César Azpilicueta said this season will be the last of his career as a professional footballer, setting Saturday’s match in Vigo as the final stop in a run that has carried him through more than 800 games and 12 titles. The 35-year-old defender said he was writing the farewell after twenty seasons as a professional, closing a career that began with Osasuna and ended with spells at some of Europe’s biggest clubs.
Azpilicueta’s first senior appearance came on 28 February 2007 against Getafe in the Copa del Rey, and he made his LaLiga debut on 8 April 2007 in Real Madrid-Osasuna. From there, he built a reputation for durability and leadership that would define the rest of his career. He went on to debut for Spain on 6 February 2013 in Uruguay-España and played 103 matches across the senior team and youth levels, a span that also included three World Cups.

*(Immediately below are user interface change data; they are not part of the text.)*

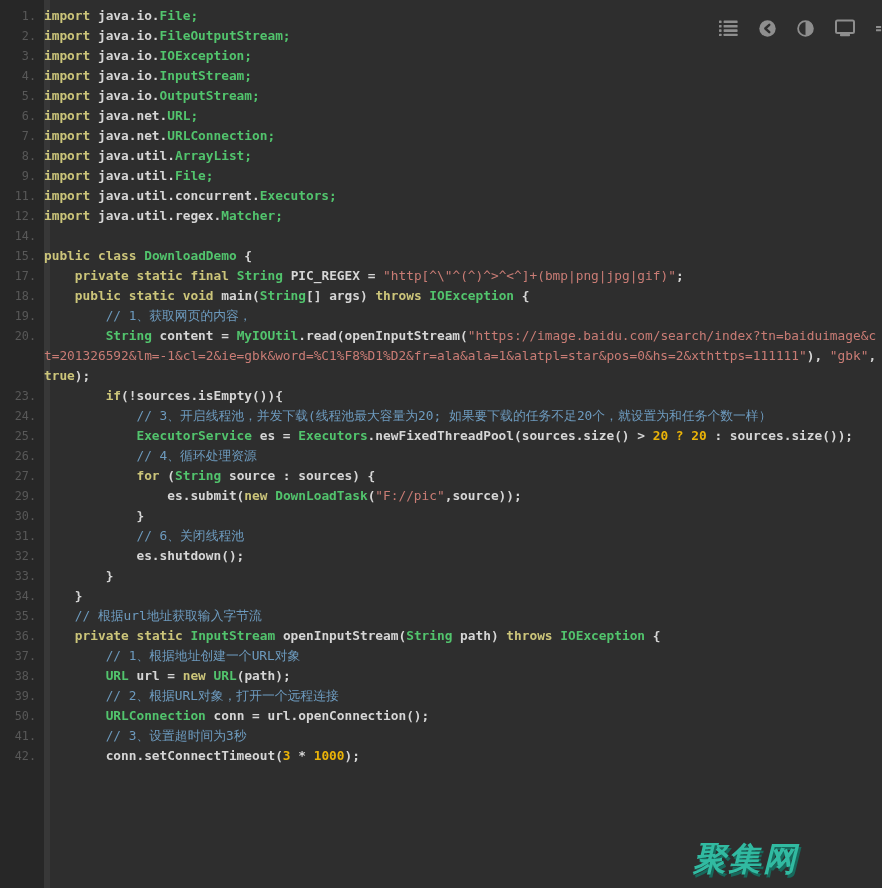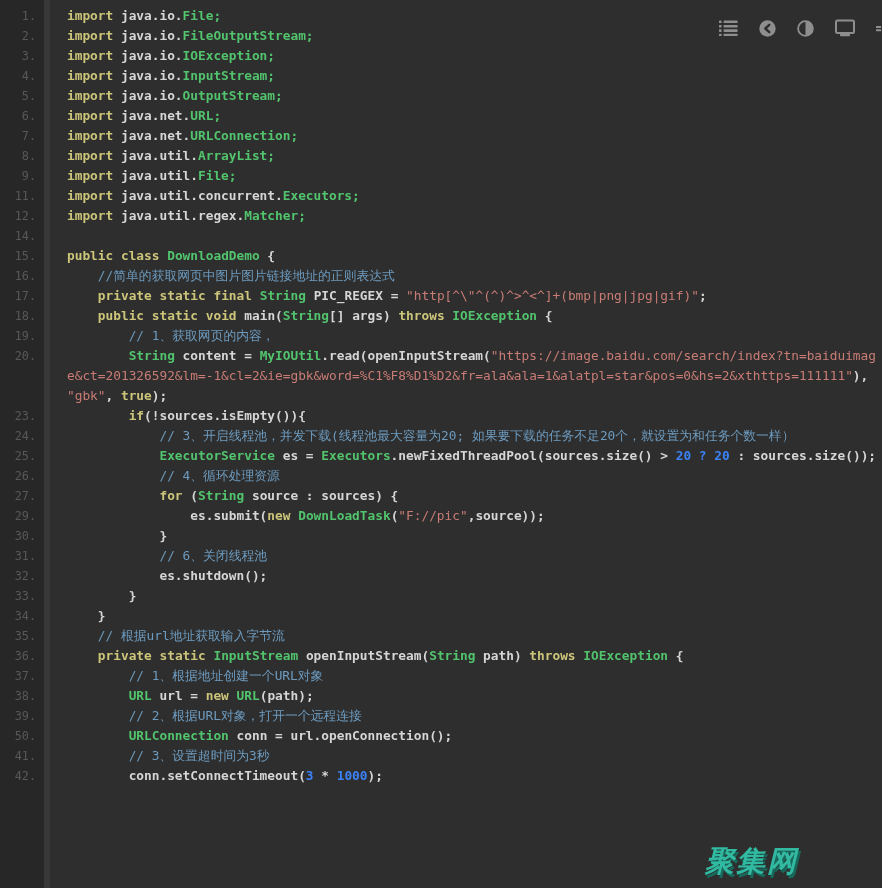--- a/index.html
+++ b/index.html
@@ -5,35 +5,35 @@
   html,body{margin:0;padding:0;}
   body{width:882px;height:888px;background:#2e2e2e;position:relative;overflow:hidden;
        font-family:"DejaVu Sans Mono",monospace;}
   .gutter-bg{position:absolute;left:0;top:0;width:44px;height:888px;background:#272727;}
   .gutter-strip{position:absolute;left:44px;top:0;width:6px;height:888px;background:#383838;}
   .code-area{position:absolute;left:0;top:6px;width:882px;
              font:bold 12.8px "DejaVu Sans Mono",monospace;}
   .code-row{display:flex;}
   .ln{flex:0 0 44px;box-sizing:border-box;padding-right:8px;text-align:right;
       color:#585858;font-weight:normal;font-size:11.8px;line-height:20px;}
-  .code{flex:1;box-sizing:border-box;padding-left:23px;white-space:pre-wrap;
+  .code{flex:1;box-sizing:border-box;padding-left:0;white-space:pre-wrap;
         word-break:break-all;line-height:20px;min-height:20px;color:#d6d6d6;}
   .tk-kw{color:#ccc57a;font-weight:bold;}
   .tk-pln{color:#d6d6d6;}
   .tk-cls{color:#52c46d;}
   .tk-str{color:#c97c75;font-weight:normal;}
-  .tk-num{color:#3b82f6;}
+  .tk-num{color:#eab308;}
   .tk-cmt{color:#6d9bbf;font-weight:normal;}
   .toolbar{position:absolute;top:19px;right:0;display:flex;align-items:center;gap:21px;z-index:5;}
   .icon{display:inline-flex;align-items:center;justify-content:center;cursor:pointer;}
   .icon svg{display:block;}
   .clipped{width:6px;overflow:hidden;}
   .watermark{position:absolute;right:84px;bottom:6px;
              font-family:"DejaVu Sans",sans-serif;font-weight:bold;font-style:italic;
-             font-size:29px;letter-spacing:2px;color:#31baa1;
+             font-size:33px;letter-spacing:2px;color:#31baa1;
              text-shadow:2px 3px 0 #17695c;z-index:6;white-space:nowrap;}
 </style>
 </head>
 <body>
 
 <div class="gutter-bg"></div>
 <div class="gutter-strip"></div>
 
 <div class="toolbar">
   <span class="icon">
@@ -121,24 +121,20 @@
     </div>
     <div class="code-row">
       <span class="ln">14.</span>
       <span class="code">&nbsp;</span>
     </div>
     <div class="code-row">
       <span class="ln">15.</span>
       <span class="code"><span class="tk-kw">public</span><span class="tk-pln"> </span><span class="tk-kw">class</span><span class="tk-pln"> </span><span class="tk-cls">DownloadDemo</span><span class="tk-pln"> {</span></span>
     </div>
     <div class="code-row">
-      <span class="ln">16.</span>
-      <span class="code"><span class="tk-cmt">    //简单的获取网页中图片图片链接地址的正则表达式</span></span>
-    </div>
-    <div class="code-row">
       <span class="ln">17.</span>
       <span class="code"><span class="tk-pln">    </span><span class="tk-kw">private</span><span class="tk-pln"> </span><span class="tk-kw">static</span><span class="tk-pln"> </span><span class="tk-kw">final</span><span class="tk-pln"> </span><span class="tk-cls">String</span><span class="tk-pln"> PIC_REGEX = </span><span class="tk-str">"http[^\"^(^)^&gt;^&lt;^]+(bmp|png|jpg|gif)"</span><span class="tk-pln">;</span></span>
     </div>
     <div class="code-row">
       <span class="ln">18.</span>
       <span class="code"><span class="tk-pln">    </span><span class="tk-kw">public</span><span class="tk-pln"> </span><span class="tk-kw">static</span><span class="tk-pln"> </span><span class="tk-kw">void</span><span class="tk-pln"> main(</span><span class="tk-cls">String</span><span class="tk-pln">[] args) </span><span class="tk-kw">throws</span><span class="tk-pln"> </span><span class="tk-cls">IOException</span><span class="tk-pln"> {</span></span>
     </div>
     <div class="code-row">
       <span class="ln">19.</span>
       <span class="code"><span class="tk-cmt">        // 1、获取网页的内容，</span></span>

His peak years came at Chelsea, where he won the 2021 Champions League as captain and became the first Spanish captain to lift both the Champions League and the Europa League with a foreign club. He was also the sixth player with the most matches in Chelsea history, was included in the club’s all-time ideal eleven and was nominated for the Ballon d’Or in 2021. At league level, he won the Premier League while playing every minute, a measure of the trust he earned across a long run in one of the most demanding squads in Europe.
That consistency was not a short burst. Between 2013 and 2019, Azpilicueta was the field player in Europe with the most matches, and for seven consecutive years he did not miss a national-team call-up, playing 268 matches in that stretch. Those numbers explain why his retirement lands as more than the end of one more veteran’s career. It marks the end of a two-decade presence at the elite level, built on availability as much as talent.
In his farewell, Azpilicueta said he wore the shirts of CA Osasuna, Olympique de Marsella, Chelsea FC, Atlético de Madrid and Sevilla FC, and thanked the people he met along the way. He said representing his country on the biggest stages was a privilege and recalled the boy in Pamplona who could not imagine the journey ahead. The last chapter will be written in Vigo on Saturday, and after that his career will belong to the record books.